Exercise details -
Please copy the leading lines of the entries below exactly, concluding with the line in which "[252,437,309,453] 33, 38]" occurs.

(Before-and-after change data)
+ + +

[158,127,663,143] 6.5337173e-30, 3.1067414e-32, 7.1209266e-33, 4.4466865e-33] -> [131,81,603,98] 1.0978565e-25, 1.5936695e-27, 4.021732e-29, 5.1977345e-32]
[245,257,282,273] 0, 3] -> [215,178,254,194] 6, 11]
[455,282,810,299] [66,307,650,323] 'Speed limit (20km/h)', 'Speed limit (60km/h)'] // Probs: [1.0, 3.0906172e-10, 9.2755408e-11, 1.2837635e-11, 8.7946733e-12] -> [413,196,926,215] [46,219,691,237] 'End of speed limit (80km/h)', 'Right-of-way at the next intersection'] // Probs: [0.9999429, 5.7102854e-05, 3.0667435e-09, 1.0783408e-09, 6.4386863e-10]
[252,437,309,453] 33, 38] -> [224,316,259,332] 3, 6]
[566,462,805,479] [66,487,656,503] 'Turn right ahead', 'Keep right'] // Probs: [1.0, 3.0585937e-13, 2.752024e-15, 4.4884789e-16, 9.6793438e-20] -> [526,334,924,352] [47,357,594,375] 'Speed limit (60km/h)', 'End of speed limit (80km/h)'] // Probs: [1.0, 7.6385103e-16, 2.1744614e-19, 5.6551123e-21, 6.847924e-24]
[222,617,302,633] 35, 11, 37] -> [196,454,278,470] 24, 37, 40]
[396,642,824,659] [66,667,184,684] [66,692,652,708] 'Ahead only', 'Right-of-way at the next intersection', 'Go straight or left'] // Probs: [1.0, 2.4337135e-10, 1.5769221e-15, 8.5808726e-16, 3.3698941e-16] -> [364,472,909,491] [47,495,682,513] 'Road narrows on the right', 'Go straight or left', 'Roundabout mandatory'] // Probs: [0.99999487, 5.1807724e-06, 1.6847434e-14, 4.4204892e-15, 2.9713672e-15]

+ + +

Output of the task -
[158,127,663,143] 6.5337173e-30, 3.1067414e-32, 7.1209266e-33, 4.4466865e-33] -> [131,81,603,98] 1.0978565e-25, 1.5936695e-27, 4.021732e-29, 5.1977345e-32]
[245,257,282,273] 0, 3] -> [215,178,254,194] 6, 11]
[455,282,810,299] [66,307,650,323] 'Speed limit (20km/h)', 'Speed limit (60km/h)'] // Probs: [1.0, 3.0906172e-10, 9.2755408e-11, 1.2837635e-11, 8.7946733e-12] -> [413,196,926,215] [46,219,691,237] 'End of speed limit (80km/h)', 'Right-of-way at the next intersection'] // Probs: [0.9999429, 5.7102854e-05, 3.0667435e-09, 1.0783408e-09, 6.4386863e-10]
[252,437,309,453] 33, 38] -> [224,316,259,332] 3, 6]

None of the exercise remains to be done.